総額20 億円を投じて行なった「下田東急ホテル」のリノベーションが今春完了、4 月21 日に開業した。1962 年に開業した同ホテルは東京急行電鉄株式会社(以下、東急電鉄)グループの伊豆急行最南端駅に位置し、55 年間この地域とともに時代の移り変わりと共にその立ち位置を変容してきたが、今回の大リノベーションを機に新たな戦略を打ち出していくという、総支配人の山本貴之氏、料飲支配人兼料理長の鈴木孝英氏に、再生した「下田東急ホテル」のこれからについて聞いた。
夏は涼、冬は温暖な下田の
「東洋のリビエラ」が再生
❐ 昨年9 月26 日から休館し、手掛けてきたリノベーションがいよいよ完成しました。改めて、開業時からの貴ホテルの地域での役割・顧客層からの位置づけと、改装前の2015 年の業績と今後の目標について教えてください。
山本 開業時から営業を続けているという意味では東急ホテルズの最古のホテルで、当時このエリアは旅館や民宿が多く、地元の宿泊業とは競合しない別の役割を担ってきました。主に吉佐美地区に居住する、在日欧米人たちの避暑地として別荘のように親しまれてきました。また1854 年ペリー提督率いる米国海軍が来航したことにちなんで、下田では78年前から「黒船祭」(毎年5 月第三土曜日の前後あわせて3 日間)が行なわれていますが、当ホテルは55 年前、つまり開業時からホテルのガーデンではセレモニーで来航する米国艦隊の前夜祭でお使いいただけるなど、昔からこの地にしては外国人比率が多い方で、2015 年のFIT は11%でした。
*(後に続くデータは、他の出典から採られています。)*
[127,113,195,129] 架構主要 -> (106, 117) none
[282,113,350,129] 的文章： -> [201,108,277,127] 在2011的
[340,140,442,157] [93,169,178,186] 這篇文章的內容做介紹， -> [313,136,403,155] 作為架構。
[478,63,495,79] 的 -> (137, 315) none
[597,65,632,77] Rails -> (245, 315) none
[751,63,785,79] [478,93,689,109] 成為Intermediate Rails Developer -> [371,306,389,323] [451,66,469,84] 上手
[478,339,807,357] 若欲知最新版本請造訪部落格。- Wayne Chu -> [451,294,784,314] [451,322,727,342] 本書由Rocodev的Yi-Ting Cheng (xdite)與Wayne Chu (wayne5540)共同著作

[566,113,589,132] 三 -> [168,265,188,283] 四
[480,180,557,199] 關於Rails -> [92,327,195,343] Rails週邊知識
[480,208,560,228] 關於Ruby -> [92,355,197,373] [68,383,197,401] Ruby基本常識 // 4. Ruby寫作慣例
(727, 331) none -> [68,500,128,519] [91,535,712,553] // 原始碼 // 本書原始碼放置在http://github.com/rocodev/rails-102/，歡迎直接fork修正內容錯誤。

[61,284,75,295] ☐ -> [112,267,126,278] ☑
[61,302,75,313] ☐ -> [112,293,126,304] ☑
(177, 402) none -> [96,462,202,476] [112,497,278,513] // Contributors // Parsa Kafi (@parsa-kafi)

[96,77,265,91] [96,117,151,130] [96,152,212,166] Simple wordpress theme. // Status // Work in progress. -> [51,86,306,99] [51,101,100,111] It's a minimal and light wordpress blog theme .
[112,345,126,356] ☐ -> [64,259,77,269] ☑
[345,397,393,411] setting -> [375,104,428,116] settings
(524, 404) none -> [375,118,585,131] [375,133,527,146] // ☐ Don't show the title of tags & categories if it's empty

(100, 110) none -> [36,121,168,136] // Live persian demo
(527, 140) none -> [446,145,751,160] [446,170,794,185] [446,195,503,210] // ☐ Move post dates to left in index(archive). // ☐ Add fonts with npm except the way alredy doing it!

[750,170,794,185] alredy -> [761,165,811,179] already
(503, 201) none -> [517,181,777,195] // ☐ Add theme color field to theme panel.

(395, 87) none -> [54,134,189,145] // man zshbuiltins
また業績としては、近年の下田市の人口減や観光勢力の低下に伴い少なからず影響がなかったわけではありません。特に11 年以降下降線をたどっていましたが、昨年は箱根の入山規制の反動から伊豆下田エリアにも人の流れが見られ、15 年の売り上げは9 億円でした。下田は、夏は涼しく冬は温かな地中海のような気候が特徴で、開業時のコンセプトは「東洋のリビエラ」として、ハネムーンなどにも多く利用されていました。今回のリノベーション後は、オフシーズン(夏季以外)にはリゾートMICE などを前面に打ち出していきますので、平均ADR は1 万8000 円を目指し、さらに外国人比率を15%に引き上げていきたいと思っています。